Web interface edit records:
Start of Block

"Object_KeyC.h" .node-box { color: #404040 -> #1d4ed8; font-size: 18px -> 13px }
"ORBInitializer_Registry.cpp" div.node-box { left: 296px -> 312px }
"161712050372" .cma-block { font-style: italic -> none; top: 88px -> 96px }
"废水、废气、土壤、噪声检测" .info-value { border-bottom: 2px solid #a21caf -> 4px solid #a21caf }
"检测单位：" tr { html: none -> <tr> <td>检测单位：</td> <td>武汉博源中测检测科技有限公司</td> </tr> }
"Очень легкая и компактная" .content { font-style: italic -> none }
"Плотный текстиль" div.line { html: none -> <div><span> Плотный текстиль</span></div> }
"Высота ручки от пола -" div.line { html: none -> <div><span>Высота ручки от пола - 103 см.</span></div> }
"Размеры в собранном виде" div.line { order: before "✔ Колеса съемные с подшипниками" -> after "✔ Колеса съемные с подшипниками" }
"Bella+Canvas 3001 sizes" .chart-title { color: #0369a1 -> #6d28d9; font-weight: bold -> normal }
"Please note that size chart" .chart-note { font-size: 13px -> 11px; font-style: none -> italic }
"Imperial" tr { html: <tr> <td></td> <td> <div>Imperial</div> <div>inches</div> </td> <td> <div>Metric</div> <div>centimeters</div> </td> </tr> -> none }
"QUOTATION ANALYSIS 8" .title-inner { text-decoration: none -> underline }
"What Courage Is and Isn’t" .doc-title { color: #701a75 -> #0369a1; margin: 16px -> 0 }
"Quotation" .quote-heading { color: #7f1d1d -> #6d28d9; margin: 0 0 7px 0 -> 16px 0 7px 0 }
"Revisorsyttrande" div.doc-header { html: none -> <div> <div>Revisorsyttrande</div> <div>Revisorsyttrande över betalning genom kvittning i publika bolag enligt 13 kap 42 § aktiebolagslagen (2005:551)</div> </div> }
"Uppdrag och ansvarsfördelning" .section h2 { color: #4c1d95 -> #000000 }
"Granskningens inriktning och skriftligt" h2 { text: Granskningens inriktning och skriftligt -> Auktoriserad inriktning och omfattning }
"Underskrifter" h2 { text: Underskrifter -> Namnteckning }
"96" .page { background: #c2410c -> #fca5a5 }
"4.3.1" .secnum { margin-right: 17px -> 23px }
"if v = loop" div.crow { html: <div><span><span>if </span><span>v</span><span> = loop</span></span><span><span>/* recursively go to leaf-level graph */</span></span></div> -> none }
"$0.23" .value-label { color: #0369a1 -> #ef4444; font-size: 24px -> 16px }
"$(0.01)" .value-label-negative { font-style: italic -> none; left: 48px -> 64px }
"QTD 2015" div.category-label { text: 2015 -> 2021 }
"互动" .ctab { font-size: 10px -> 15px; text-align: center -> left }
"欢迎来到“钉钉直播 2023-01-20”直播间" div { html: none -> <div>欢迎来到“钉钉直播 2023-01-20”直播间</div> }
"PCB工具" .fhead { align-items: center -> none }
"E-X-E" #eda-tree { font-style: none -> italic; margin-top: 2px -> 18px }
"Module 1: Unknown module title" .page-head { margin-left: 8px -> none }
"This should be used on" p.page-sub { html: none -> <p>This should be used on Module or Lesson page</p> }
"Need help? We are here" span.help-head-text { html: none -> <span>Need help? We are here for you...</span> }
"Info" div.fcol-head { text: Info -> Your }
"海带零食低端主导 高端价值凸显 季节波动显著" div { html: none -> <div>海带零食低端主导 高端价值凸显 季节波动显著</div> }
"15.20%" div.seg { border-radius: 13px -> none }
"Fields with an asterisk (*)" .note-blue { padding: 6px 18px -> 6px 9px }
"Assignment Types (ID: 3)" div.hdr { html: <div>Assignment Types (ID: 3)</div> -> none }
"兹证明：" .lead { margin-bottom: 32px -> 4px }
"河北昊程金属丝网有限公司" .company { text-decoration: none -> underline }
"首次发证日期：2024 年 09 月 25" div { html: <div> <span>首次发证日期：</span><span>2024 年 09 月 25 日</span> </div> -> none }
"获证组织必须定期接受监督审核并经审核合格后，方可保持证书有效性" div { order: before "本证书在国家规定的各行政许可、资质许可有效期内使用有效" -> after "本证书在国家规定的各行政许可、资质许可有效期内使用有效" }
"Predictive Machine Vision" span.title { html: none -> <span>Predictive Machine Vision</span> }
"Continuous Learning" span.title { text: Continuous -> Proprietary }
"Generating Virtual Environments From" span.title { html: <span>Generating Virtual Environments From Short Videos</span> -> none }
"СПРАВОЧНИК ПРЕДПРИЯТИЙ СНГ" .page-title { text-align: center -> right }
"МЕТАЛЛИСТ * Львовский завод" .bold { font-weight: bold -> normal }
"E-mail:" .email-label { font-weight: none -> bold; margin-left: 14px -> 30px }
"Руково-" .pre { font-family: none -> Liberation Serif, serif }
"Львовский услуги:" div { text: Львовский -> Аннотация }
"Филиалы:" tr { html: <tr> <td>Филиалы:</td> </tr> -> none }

End of Block

• Directions: All lines from the line containing "text: Continuous ->" through the last line of the data are to be repeated exactly; no other line belongs in the answer.

• Response:
"Continuous Learning" span.title { text: Continuous -> Proprietary }
"Generating Virtual Environments From" span.title { html: <span>Generating Virtual Environments From Short Videos</span> -> none }
"СПРАВОЧНИК ПРЕДПРИЯТИЙ СНГ" .page-title { text-align: center -> right }
"МЕТАЛЛИСТ * Львовский завод" .bold { font-weight: bold -> normal }
"E-mail:" .email-label { font-weight: none -> bold; margin-left: 14px -> 30px }
"Руково-" .pre { font-family: none -> Liberation Serif, serif }
"Львовский услуги:" div { text: Львовский -> Аннотация }
"Филиалы:" tr { html: <tr> <td>Филиалы:</td> </tr> -> none }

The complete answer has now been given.